熊槐脸色一变,不知不觉间自己与墨家已经有了这么复杂的关联!
他突然担忧起来,人心是会变的,谁也不能保证云无心以后会不会变,她自己也不能。事情总是在不经意间超出了自己的掌控。
他经常自傲通过组建内阁的方式将楚国最顶层的重臣牢牢团结在一起,就能掌控楚国,现在看来他还是太天真了。
再宏大雄伟的目标,也抵不过利益的侵蚀。这一刻,熊槐才真正认识到身为上位者的艰难。
理想主义在这一刻破灭了。
这事儿闹的,怎么就发展成这个样子?
熊槐欲哭无泪,熊孩子一出生就给老子惹了这么个大麻烦,早知道给他改个名字了。
现在如何处理墨家成了一个棘手的问题。老天真是能开玩笑,熊槐刚想借着雕版印刷术诱惑风无尘出山,为楚国效力。他以技术发展为手段为华夏注入演绎理念的想法也要靠墨家来展开。

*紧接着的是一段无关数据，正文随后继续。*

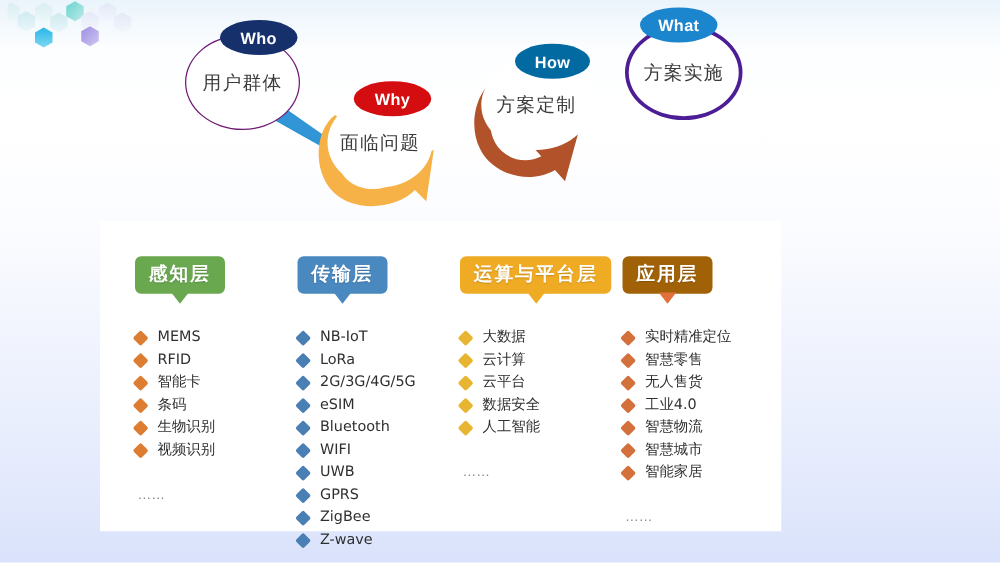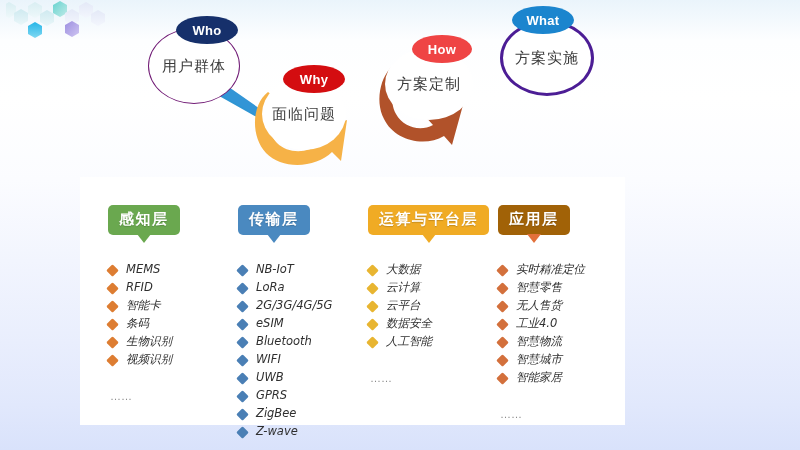"How" #node-how .badge { background: #ef4444 -> #0369a1 }
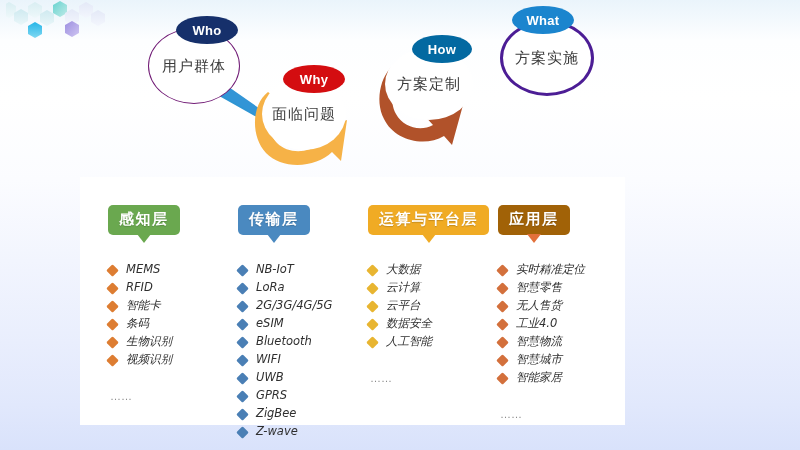"MEMS" .item { font-style: italic -> none }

这一闹,风无尘是铁定不会出山了,甚至墨家也不会再为楚国效命,云无心会离去,她一手训练出来的太一营该交给谁?
“还有别的办法吗?”熊槐问道,昭阳低着头面无表情,看不出在想些什么。
昭阳摇摇头。
你是当真不知道,还是…希望墨家就此离去?
熊槐叹了口气,“寡人再想想。”
昭阳抬头看看熊槐,欲言又止,最后却只低声一句“喏”,便退了出去。
午后,熊槐沿着后花园的小径走着,斜阳穿过林木,点点洒落林间。